More Americans are going to college than ever before. But a closer look at the numbers reveals some troubling realities. Low-income students are even less likely to go to college today than high income students were 30 years ago. In other words, while more low income students go to college now, they have yet to "catch up" to the parents of their high income peers. And while college enrollment has increased significantly among African-Americans and Latinos, minority students are still less likely than white students to go to college, and less likely to complete their degree. Put another way, access to college has expanded significantly in the past generation, but it has expanded much more for white and high-income students than for other groups.


In Tuesday's episode, Graig Meyer, coordinator of the Blue Ribbon Mentor-Advocate program in Chapel Hill-Carrboro city schools, talked about how difficult it can be to get low-income, primarily African American and Latino students to see that going to a four-year college is in their interest, as opposed to a two-year program that will get them to a paycheck faster. Or even to imagine going to college at all, with no family example to look to.

An article at Inside Higher Ed describes research that documents "educational segregation": the way in which educated people tend to flock together, leaving concentrations of the uneducated. This research "suggests that educationally selective migration is fundamentally altering America’s social geography, and that this change has consequences that we are only beginning to understand." If you're, say, an educated person in Chapel Hill, you can experience the benefits of this self-selection by walking down the hall of your office or up to a coffee shop and having a great conversation with a colleague: "When smart people cluster together, innovation occurs, productivity rises, and growth occurs." But the flip side of the this picture is bleak.

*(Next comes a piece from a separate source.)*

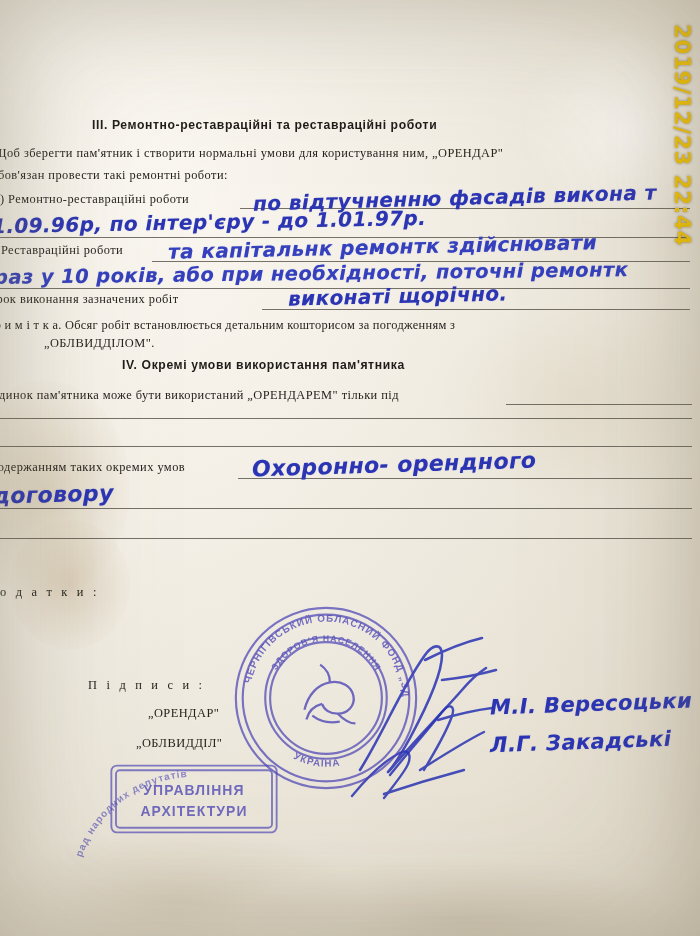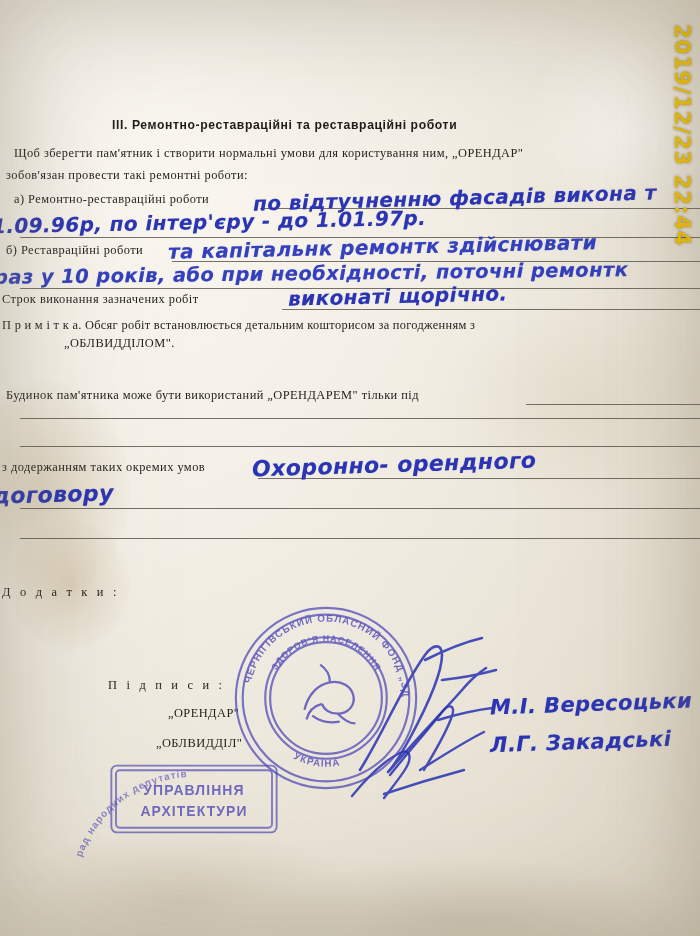"III. Ремонтно-реставраційні та" .doc { margin-left: 20px -> none }
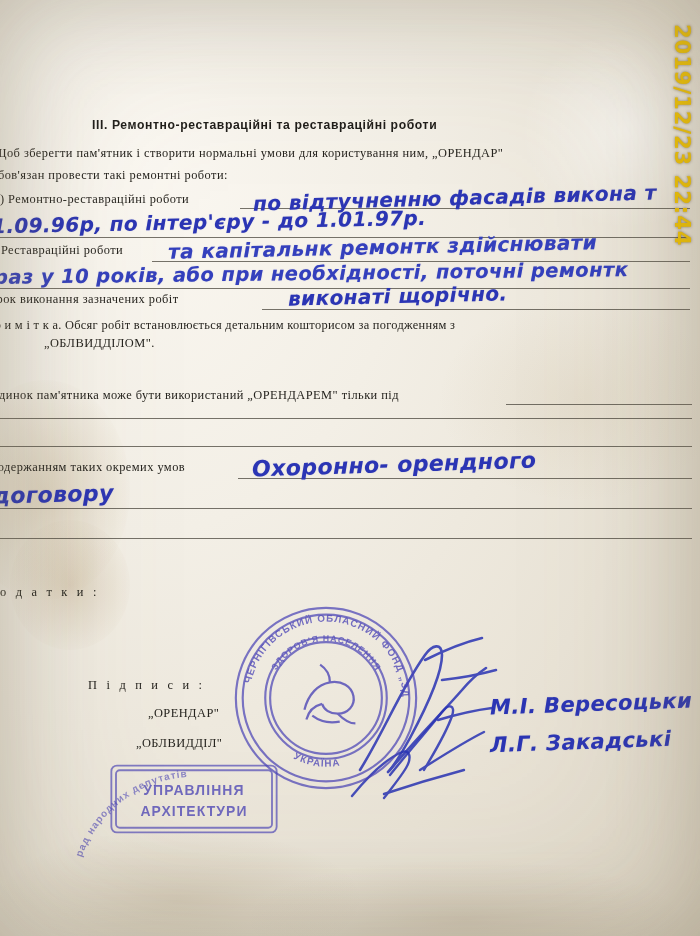"IV. Окремі умови використання пам'ятника" div.ln { html: none -> <div>IV. Окремі умови використання пам'ятника</div> }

For every booming human capital hub, there are dozens of brain drain communities, and for these communities educational segregation can be disastrous. While brain drain is not exclusively a rural phenomenon, the picture is particularly bleak for rural America. In any given year, more than 6 percent of America’s non-metropolitan B.A. holders migrate to a metropolitan area. Economic growth has stalled in these brain drain communities. In the worst cases, communities are left with insufficient medical care and limited educational opportunities, as they find themselves unable to replace retiring small-town doctors and teachers. There’s no reason why college graduates need to be distributed equally across the United States. But deepening educational segregation closes off opportunities for people born into brain drain communities, creating new social and economic inequalities.


Breaking this self-perpetuating cycle is what Judge Howard Manning has been seeking to do in the long-standing Leandro case. When some school districts have far fewer resources than others, and with test scores to reflect it, who wants to teach there? who wants to live there?

Short of equalized state funding, which isn't likely to happen, I don't see a solution to this problem.